# PROVIDED DATA

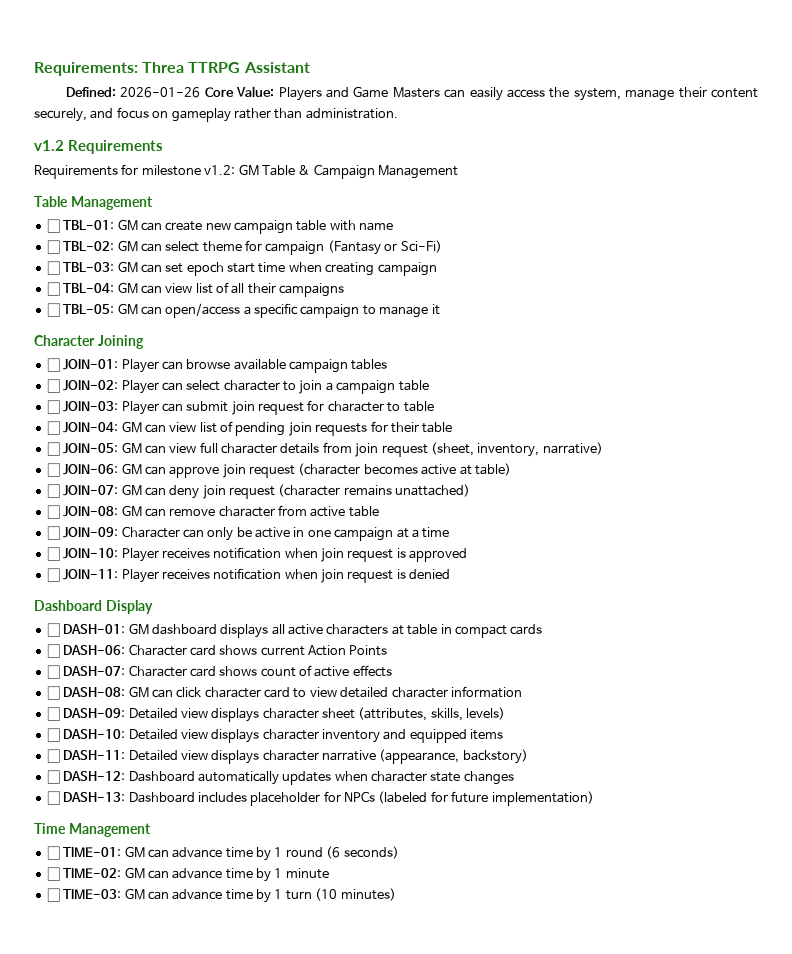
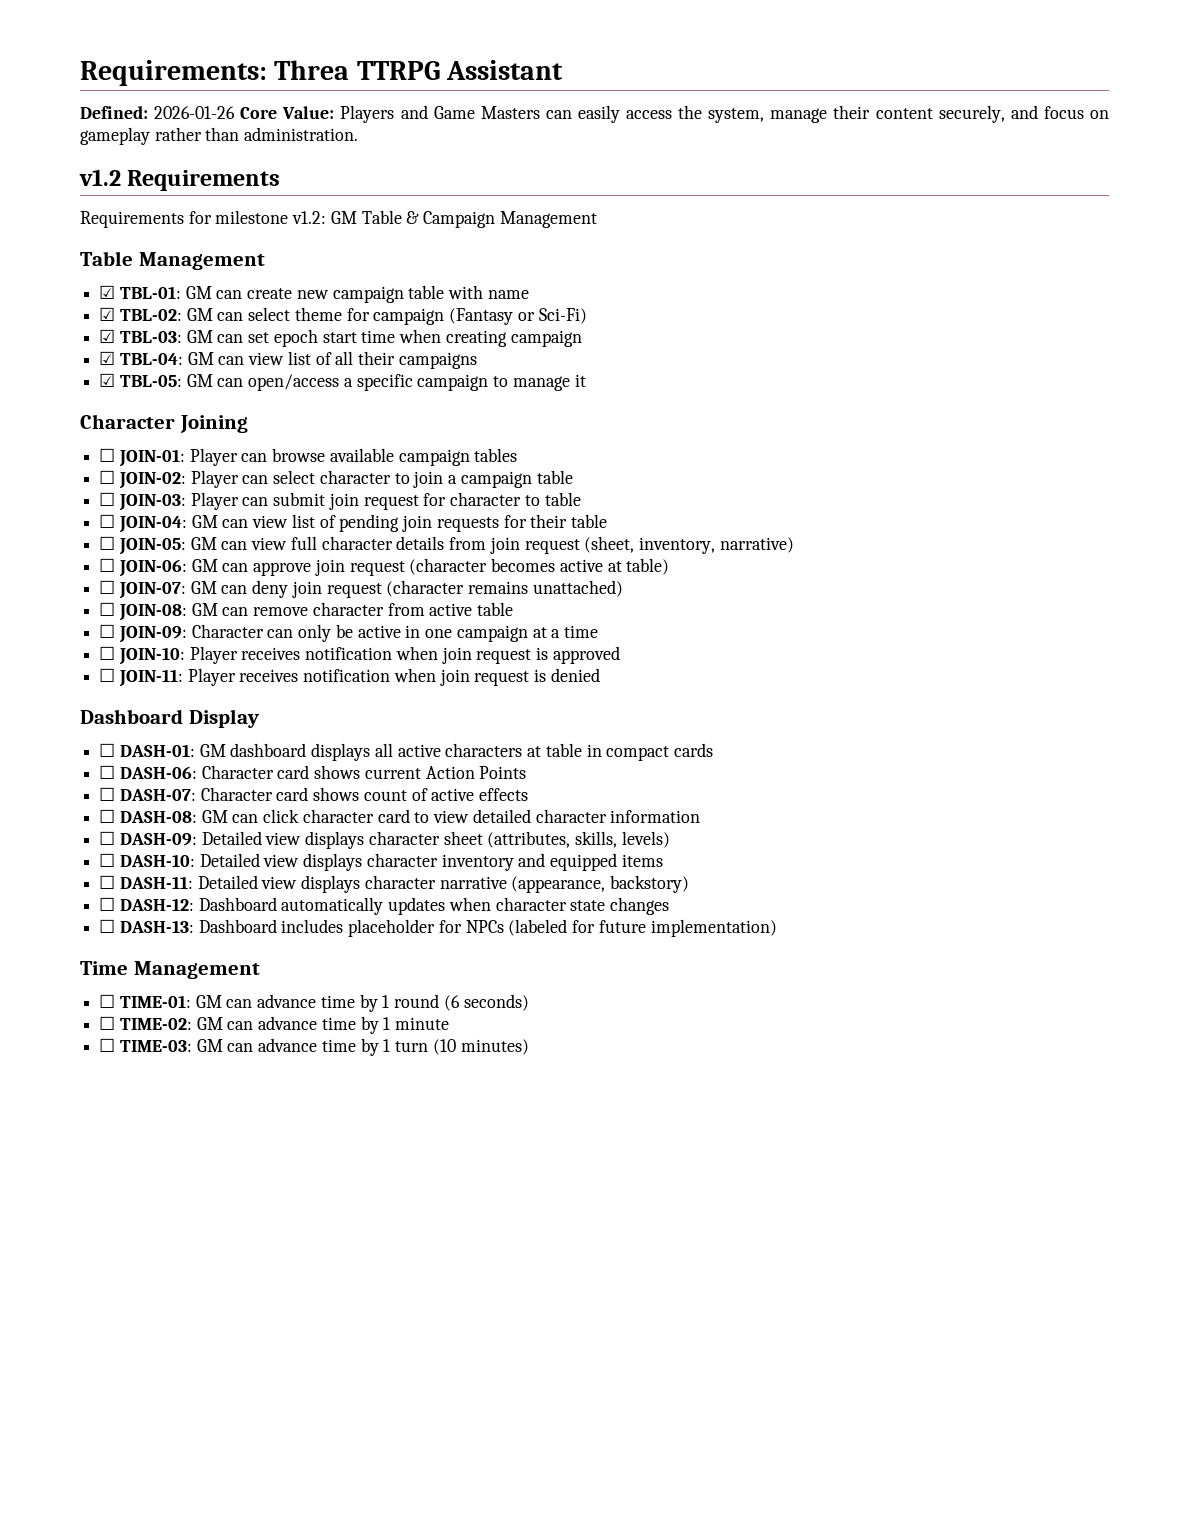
- ☐ TBL-01: GM can create new campaign table with name
+ ☑ TBL-01: GM can create new campaign table with name
- ☐ TBL-02: GM can select theme for campaign (Fantasy or Sci-Fi)
+ ☑ TBL-02: GM can select theme for campaign (Fantasy or Sci-Fi)
- ☐ TBL-03: GM can set epoch start time when creating campaign
+ ☑ TBL-03: GM can set epoch start time when creating campaign
- ☐ TBL-04: GM can view list of all their campaigns
+ ☑ TBL-04: GM can view list of all their campaigns
- ☐ TBL-05: GM can open/access a specific campaign to manage it
+ ☑ TBL-05: GM can open/access a specific campaign to manage it

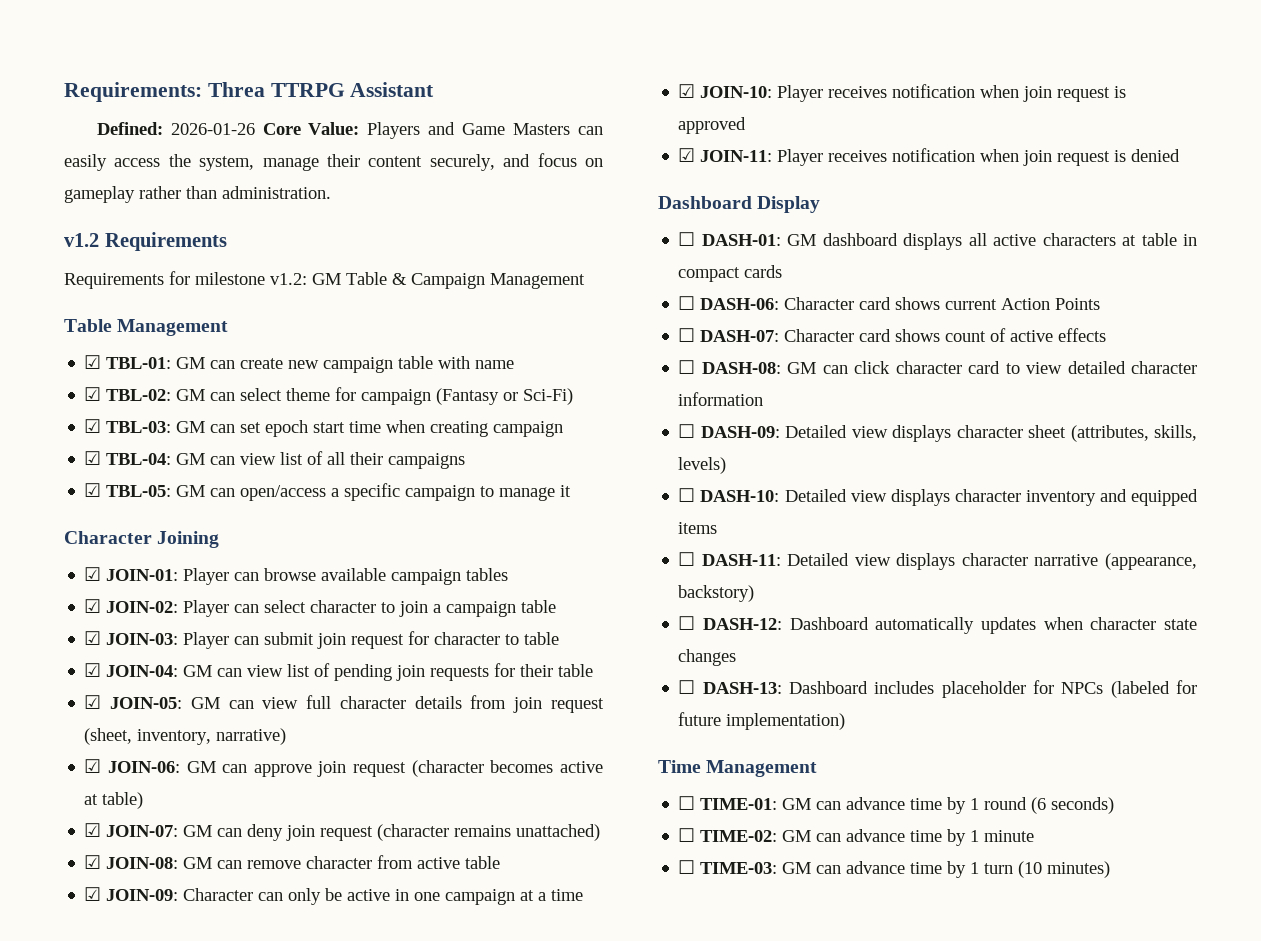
- ☐ JOIN-01: Player can browse available campaign tables
+ ☑ JOIN-01: Player can browse available campaign tables
- ☐ JOIN-02: Player can select character to join a campaign table
+ ☑ JOIN-02: Player can select character to join a campaign table
- ☐ JOIN-03: Player can submit join request for character to table
+ ☑ JOIN-03: Player can submit join request for character to table
- ☐ JOIN-04: GM can view list of pending join requests for their table
+ ☑ JOIN-04: GM can view list of pending join requests for their table
- ☐ JOIN-05: GM can view full character details from join request (sheet, inventory, narrative)
+ ☑ JOIN-05: GM can view full character details from join request (sheet, inventory, narrative)
- ☐ JOIN-06: GM can approve join request (character becomes active at table)
+ ☑ JOIN-06: GM can approve join request (character becomes active at table)
- ☐ JOIN-07: GM can deny join request (character remains unattached)
+ ☑ JOIN-07: GM can deny join request (character remains unattached)
- ☐ JOIN-08: GM can remove character from active table
+ ☑ JOIN-08: GM can remove character from active table
- ☐ JOIN-09: Character can only be active in one campaign at a time
+ ☑ JOIN-09: Character can only be active in one campaign at a time
- ☐ JOIN-10: Player receives notification when join request is approved
+ ☑ JOIN-10: Player receives notification when join request is approved
- ☐ JOIN-11: Player receives notification when join request is denied
+ ☑ JOIN-11: Player receives notification when join request is denied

# TASK INSTRUCTIONS
Starting at the line that contains "- ☐ JOIN-11: Player", write out every line through the end of the entries, exactly and with nothing added.

# EXERCISE SOLUTION
- ☐ JOIN-11: Player receives notification when join request is denied
+ ☑ JOIN-11: Player receives notification when join request is denied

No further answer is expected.